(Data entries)
-------

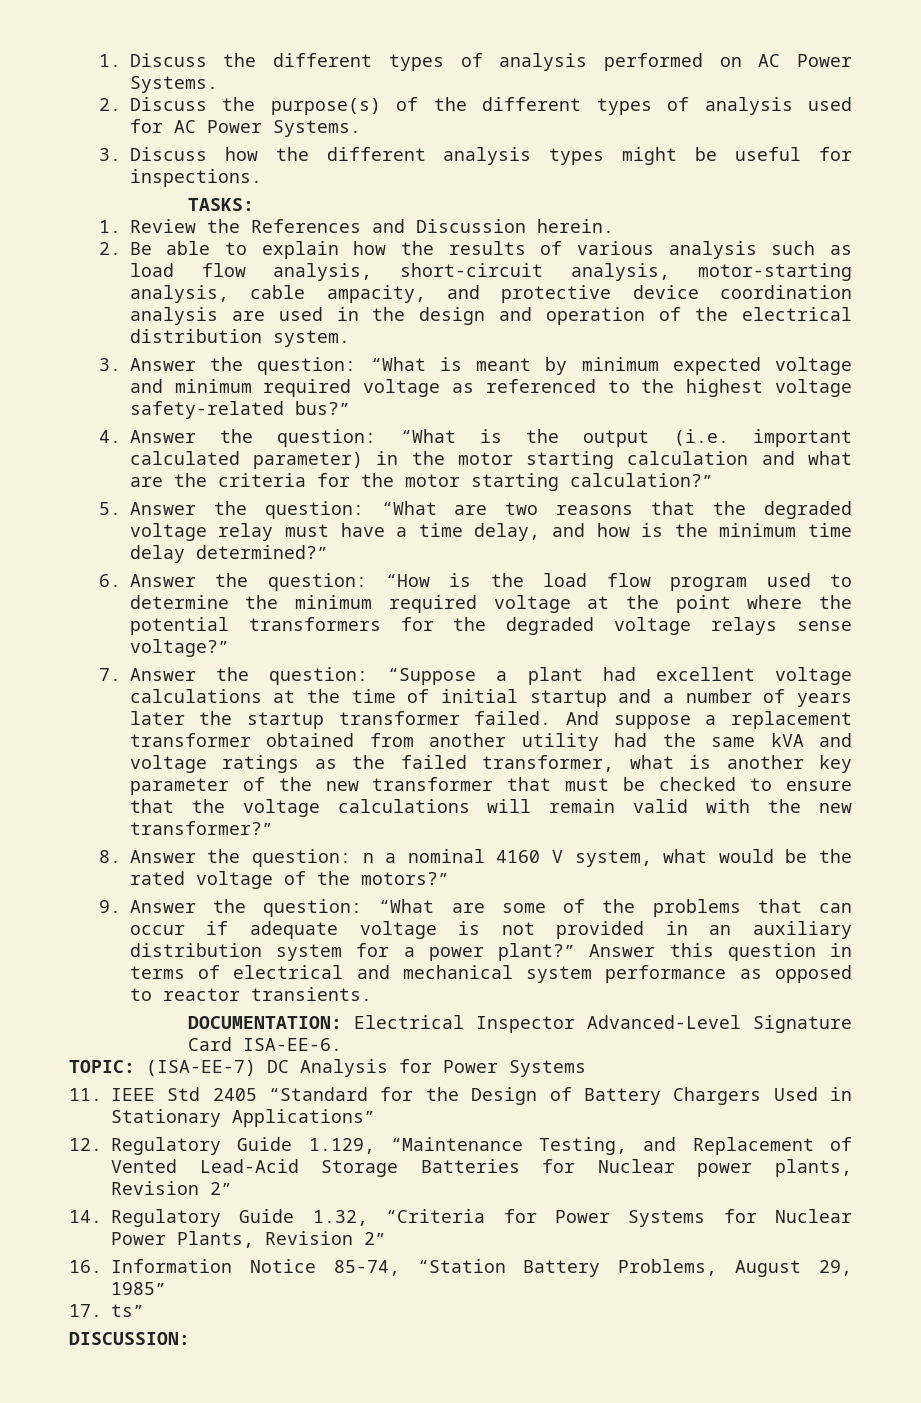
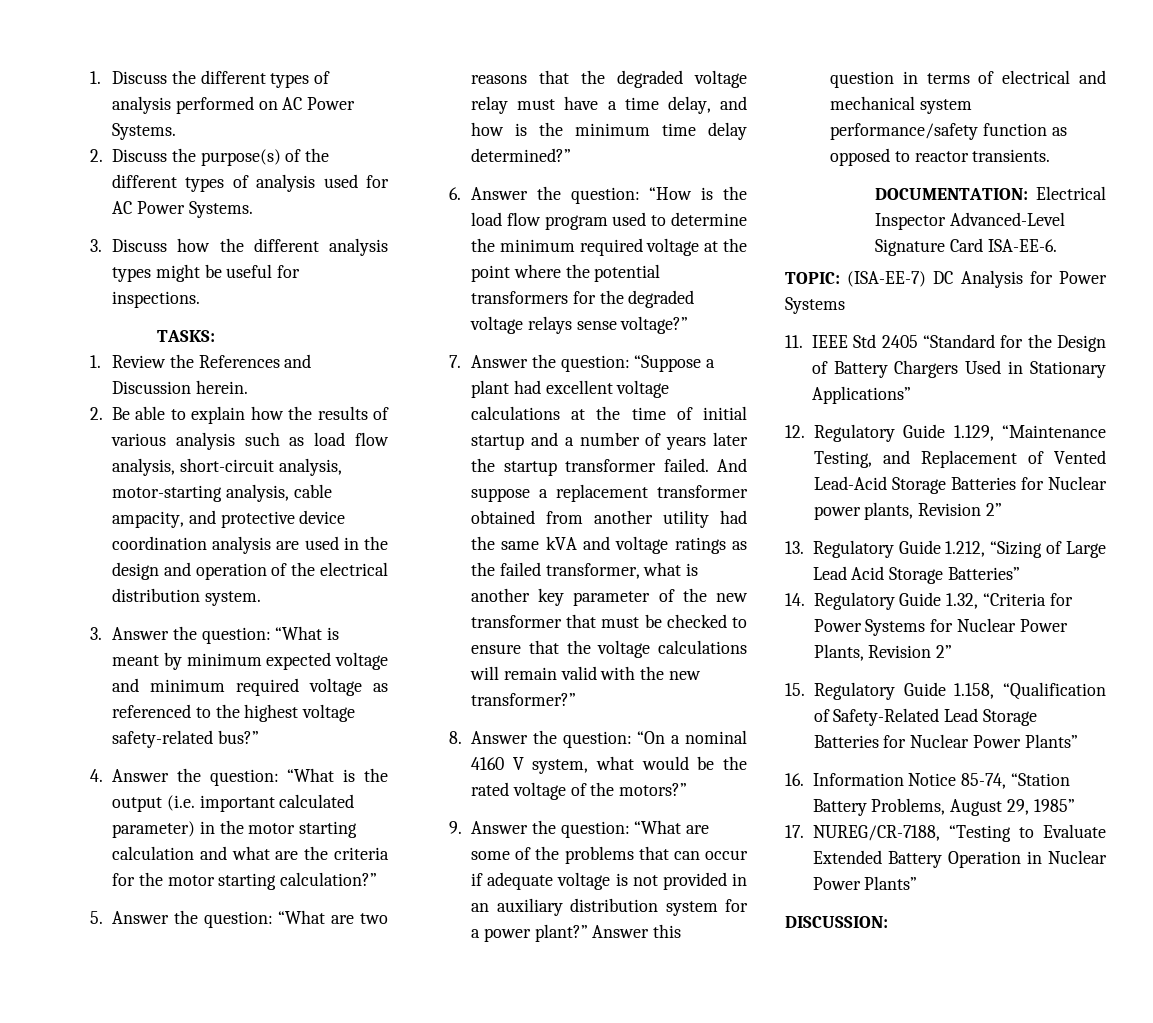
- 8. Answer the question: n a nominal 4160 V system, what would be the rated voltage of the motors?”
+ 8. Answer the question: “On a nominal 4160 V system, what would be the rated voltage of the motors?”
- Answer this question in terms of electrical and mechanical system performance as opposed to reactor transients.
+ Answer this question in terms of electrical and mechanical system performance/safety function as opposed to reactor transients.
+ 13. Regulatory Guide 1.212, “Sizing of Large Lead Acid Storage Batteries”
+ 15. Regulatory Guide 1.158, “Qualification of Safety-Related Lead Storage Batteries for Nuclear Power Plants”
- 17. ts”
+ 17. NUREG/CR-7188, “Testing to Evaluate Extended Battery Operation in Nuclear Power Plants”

-------

• **Directions**: Could you set down every record above word for word, leaving out the pictures?

• **Response to the exercise**:
- 8. Answer the question: n a nominal 4160 V system, what would be the rated voltage of the motors?”
+ 8. Answer the question: “On a nominal 4160 V system, what would be the rated voltage of the motors?”
- Answer this question in terms of electrical and mechanical system performance as opposed to reactor transients.
+ Answer this question in terms of electrical and mechanical system performance/safety function as opposed to reactor transients.
+ 13. Regulatory Guide 1.212, “Sizing of Large Lead Acid Storage Batteries”
+ 15. Regulatory Guide 1.158, “Qualification of Safety-Related Lead Storage Batteries for Nuclear Power Plants”
- 17. ts”
+ 17. NUREG/CR-7188, “Testing to Evaluate Extended Battery Operation in Nuclear Power Plants”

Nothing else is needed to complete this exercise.